Tras pronunciar estas palabras, barrió los campos con la mirada. Alrededor de los campos de cultivo se alzaba, alto como una muralla, el bosque. La tierra negruzca de los campos estaba cuidadosamente labrada, pero todavía no había dado su fruto.
—En mis ratos libres voy roturando poco a poco el bosque y ensanchando el campo. Claro que yo solo poco puedo hacer. Sorteo los árboles grandes y escojo los terrenos más accesibles. Pero está muy bien hacer algo con tus propias manos. Cuando llegue la primavera, podré cosechar verduras. ¿Han venido con fines educativos?
—Más o menos —dije.
—Los habitantes de la ciudad no suelen aparecer por aquí —comentó—. Nadie entra en el bosque. Aparte del repartidor, por supuesto. Viene una vez por semana a traerme comida y artículos de uso diario.

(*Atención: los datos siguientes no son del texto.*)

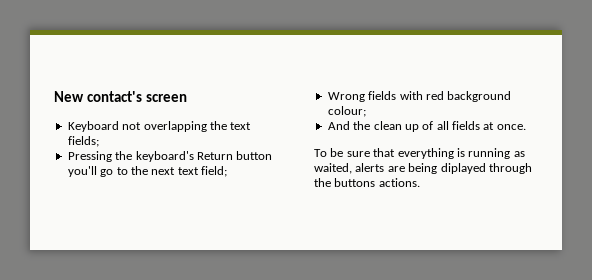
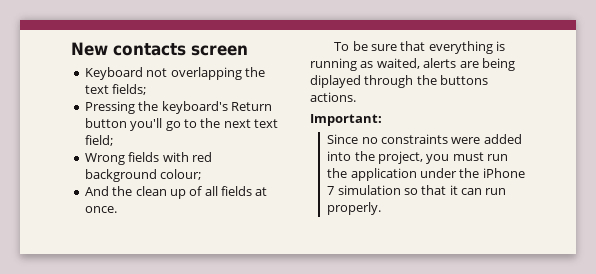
- New contact's screen
+ New contacts screen
+ Important:
+ Since no constraints were added into the project, you must run the application under the iPhone 7 simulation so that it can run properly.

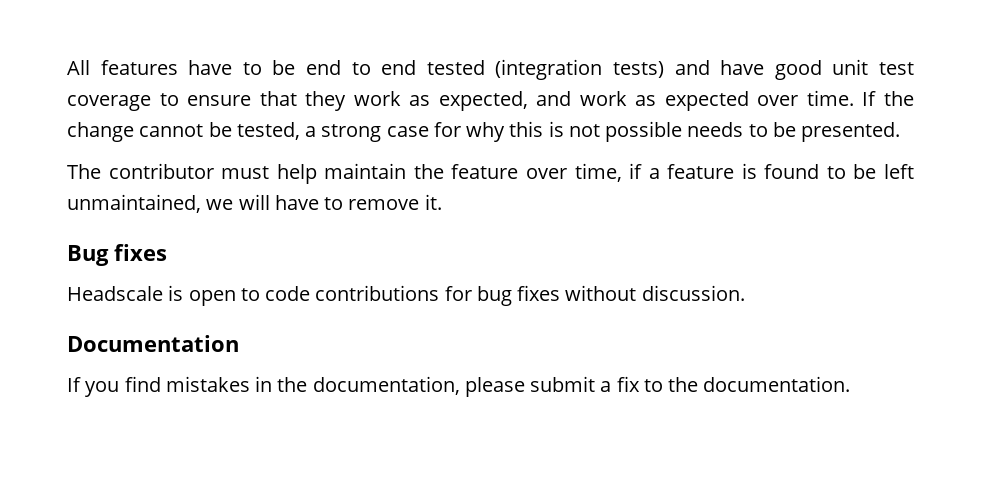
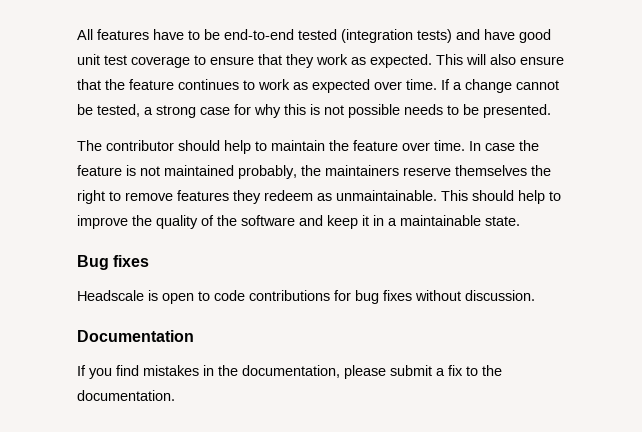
- All features have to be end to end tested (integration tests) and have good unit test coverage to ensure that they work as expected, and work as expected over time.
+ All features have to be end-to-end tested (integration tests) and have good unit test coverage to ensure that they work as expected. This will also ensure that the feature continues to work as expected over time.
- If the change cannot be tested, a strong case for why this is not possible needs to be presented.
+ If a change cannot be tested, a strong case for why this is not possible needs to be presented.
- The contributor must help maintain the feature over time, if a feature is found to be left unmaintained, we will have to remove it.
+ The contributor should help to maintain the feature over time. In case the feature is not maintained probably, the maintainers reserve themselves the right to remove features they redeem as unmaintainable. This should help to improve the quality of the software and keep it in a maintainable state.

—¿Y usted vive siempre solo aquí? —le pregunté.
—Sí, desde hace bastante tiempo. Sólo por el sonido que producen, conozco el estado de cada uno de los engranajes de la central. Es como si me pasara los días hablando con las máquinas. Cuando llevas mucho tiempo haciéndolo, aprendes. Si las máquinas se hallan en buen estado, me siento en paz conmigo mismo. También conozco los sonidos del bosque. El bosque emite sonidos diversos. Es como si estuviera vivo.
—¿Y no es muy duro vivir solo en el bosque?
—¿Es duro? ¿No es duro? Esa disyuntiva no la comprendo —dijo—. El bosque está aquí y yo vivo en él, esto es lo único que cuenta. Alguien tiene que permanecer aquí al cuidado de las máquinas. Además, yo vivo a la entrada del bosque. No conozco la espesura.
—¿Hay otras personas que vivan en el bosque aparte de usted? —preguntó ella.
El encargado reflexionó unos instantes, pero enseguida afirmó con pequeños movimientos de cabeza:
—Conozco a algunas. Los que viven en el campo se dedican a extraer carbón, a roturar el bosque para cultivar algo. Pero he visto a muy pocos y apenas he hablado con ellos. A mí no me aceptan. Ellos viven en el bosque y yo vivo aquí solo. En el interior del bosque debe de haber más, pero yo nunca me adentro en el bosque y ellos casi nunca se acercan hasta la entrada.
—¿Ha visto alguna vez a una mujer? —quiso saber ella—. ¿Una mujer de unos treinta y uno o treinta y dos años?
El encargado sacudió la cabeza.
—No, jamás he visto a una mujer. Sólo hombres.
La miré, pero ella no dijo nada más.